Per questo motivo, a 28 anni, Nahas è fuggito dal suo Paese nel settembre 2012, mentre la guerra si diffondeva in Siria e i militanti occupavano aree strategiche come la città nord-occidentale di Idlib.
“La mia famiglia non mi ha mai accettato per il fatto di essere gay e, a quel punto, non ero al sicuro né dentro casa né fuori in città. Avevo paura che mio padre, prima o poi, dicesse [alle milizie] che ero gay,” racconta Nahas, che è arrivato a San Francisco (Stati Uniti) nel giugno 2015 con l’aiuto di due organizzazioni della California del Nord impegnate a salvare rifugiati lesbiche, gay, bisessuali, transgender e intersessuali (LGBTI) da ambienti pericolosi. (…)
Finalmente un luogo sicuro
(…) “Ho sempre sognato San Francisco perché sembrava un posto dove potevo essere me stesso,” dice Nahas, che ora vive con il suo compagno americano a Castro, il famoso quartiere gay di San Francisco. In Siria, come in molti altri paesi del Medio Oriente e dell’Africa, essere omosessuale è illegale ed è spesso punito con la prigione o la morte.
“Ho pagato il doppio al conducente del taxi per parlare al posto mio, ai posti di blocco tra Idlib e Beirut, perché sapevo che i militanti e le guardie mi avrebbero identificato come gay se mi avessero sentito parlare,” racconta Nahas.
Dopo sei mesi a Beirut, le sue risparmi erano quasi finiti. “Tornare in Siria non era un’opzione, così ho usato gli ultimi soldi che avevo per un volo verso la Turchia,” spiega.
In Turchia, Nahas ha incontrato un avvocato dell’organizzazione ORAM che stava studiando le condizioni di vita e il processo di richiesta di asilo per rifugiati LGBTI. Con il supporto dell’UNHCR (Agenzia delle Nazioni Unite per i Rifugiati), ORAM lo ha guidato nel percorso per ottenere lo status di rifugiato negli Stati Uniti e gli ha trovato una famiglia ospitante nella Bay Area di San Francisco (Stati Uniti).
Le sue competenze linguistiche e organizzative hanno portato Nahas a lavorare per ORAM con traduzioni in arabo, progettazione di pubblicazioni ed ha fatto da portavoce per i diritti dei rifugiati LGBTI, condividendo la sua incredibile storia al Consiglio di Sicurezza dell’ONU nell’agosto 2015.
Vivere nella paura troppo a lungo
“Ha vissuto nella paura per così tanto tempo che, a volte, si chiude in sé stesso e devo ricordargli che ora è in un luogo sicuro,” racconta Mark Averett, compagno di Nahas da nove mesi.

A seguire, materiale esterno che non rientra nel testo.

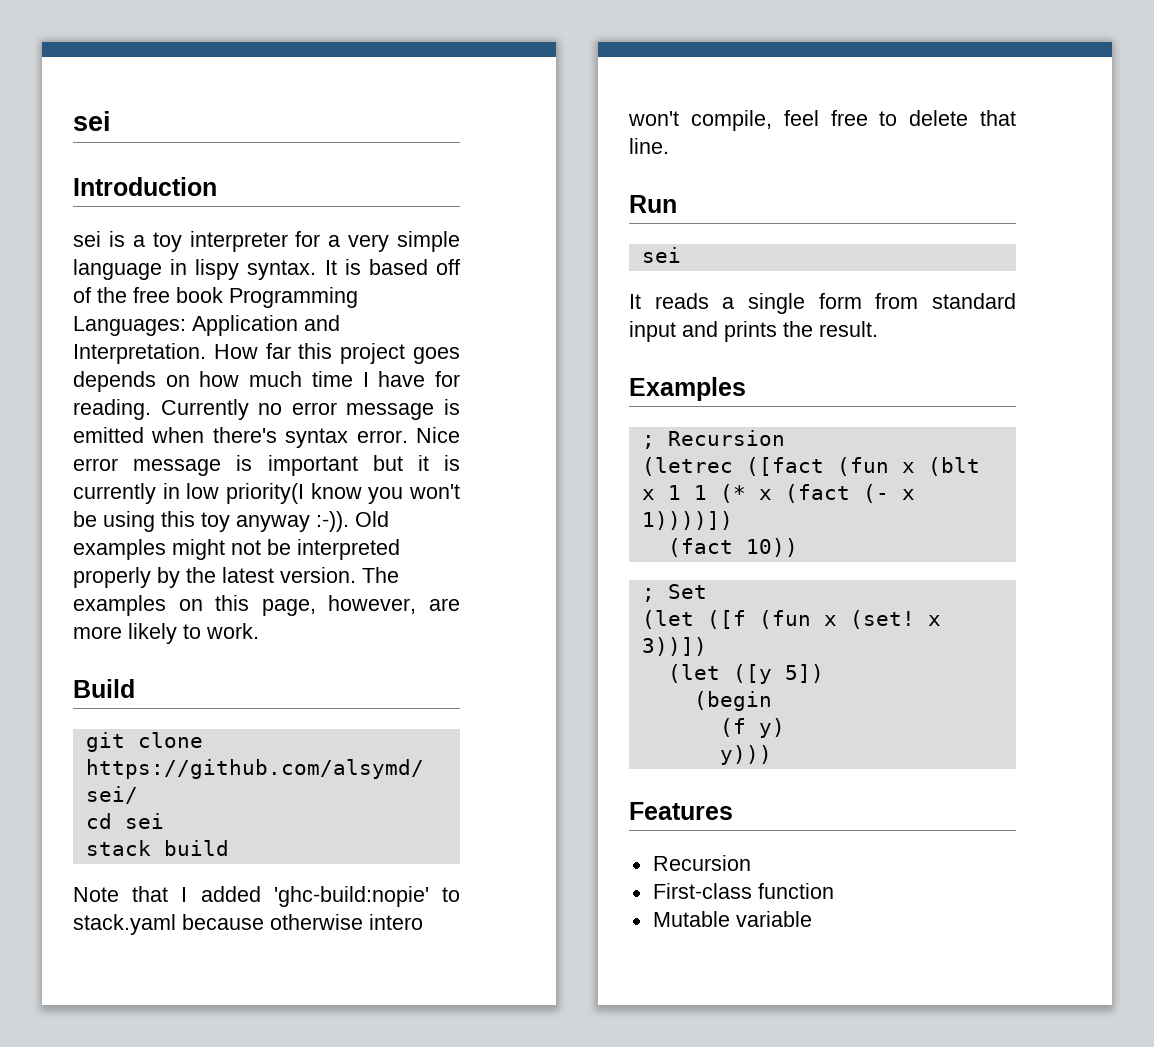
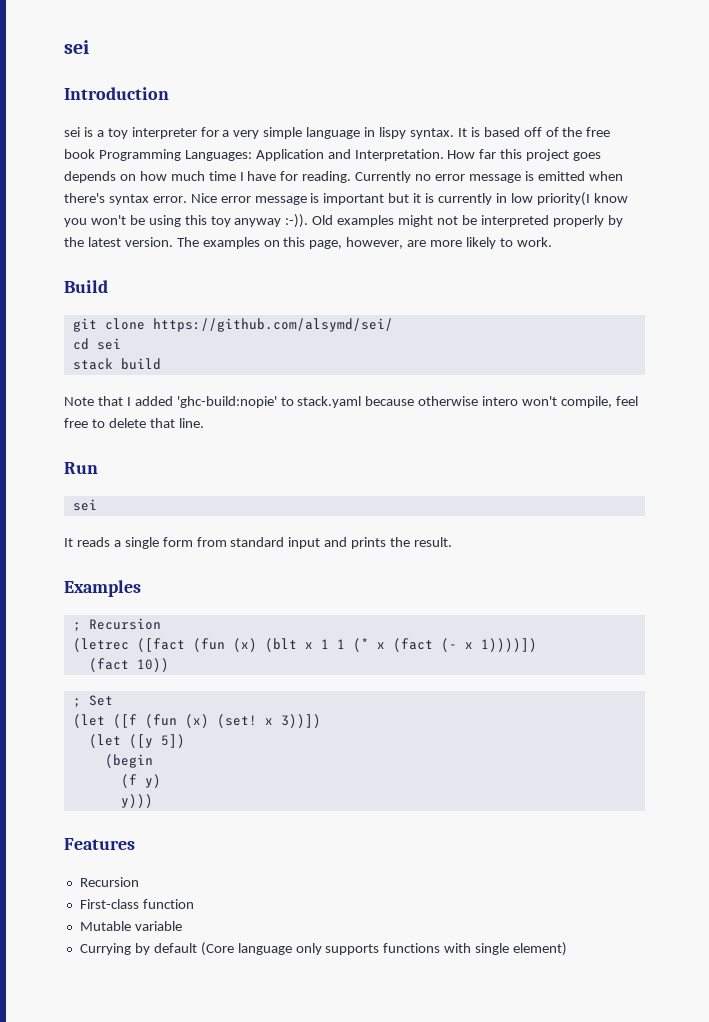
[901,462,915,473] x -> [232,638,257,652] (x)
[823,615,837,626] x -> [184,714,209,728] (x)
(812, 919) none -> [79,942,568,956] // Currying by default (Core language only supports functions with single element)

Secondo Amy Weiss, direttrice del programma rifugiati di JFCS East Bay, il reinsediamento dei rifugiati LGBT è un processo lento e delicato, perché richiede la costruzione di un gruppo di supporto per ogni persona.
Tra le famiglie ospitanti c’è Judy Salomon, un’insegnante di Berkeley che, da gennaio, ospita due rifugiati gay dall’Uganda. “Quando ho saputo che c’era un grande bisogno di alloggi per rifugiati LGBT, ho capito che era il modo giusto per aiutare,” dice Salomon.
Un nuovo inizio
Per Anthony (nome cambiato per ragioni di sicurezza), un richiedente asilo libanese che si è unito a ORAM come volontario, San Francisco rappresenta un nuovo inizio.
“Vedo adolescenti gay camminare liberi per San Francisco e mi intristisce pensare che non ho avuto questa libertà da giovane,” dice Anthony, che è cresciuto vicino Beirut.
Il primo coming out di Anthony è avvenuto otto anni fa, quando si è confidato con un prete cattolico. “Mi ha tenuto il segreto, ma mi ha detto di cambiare” racconta. “San Francisco è un nuovo inizio per me”.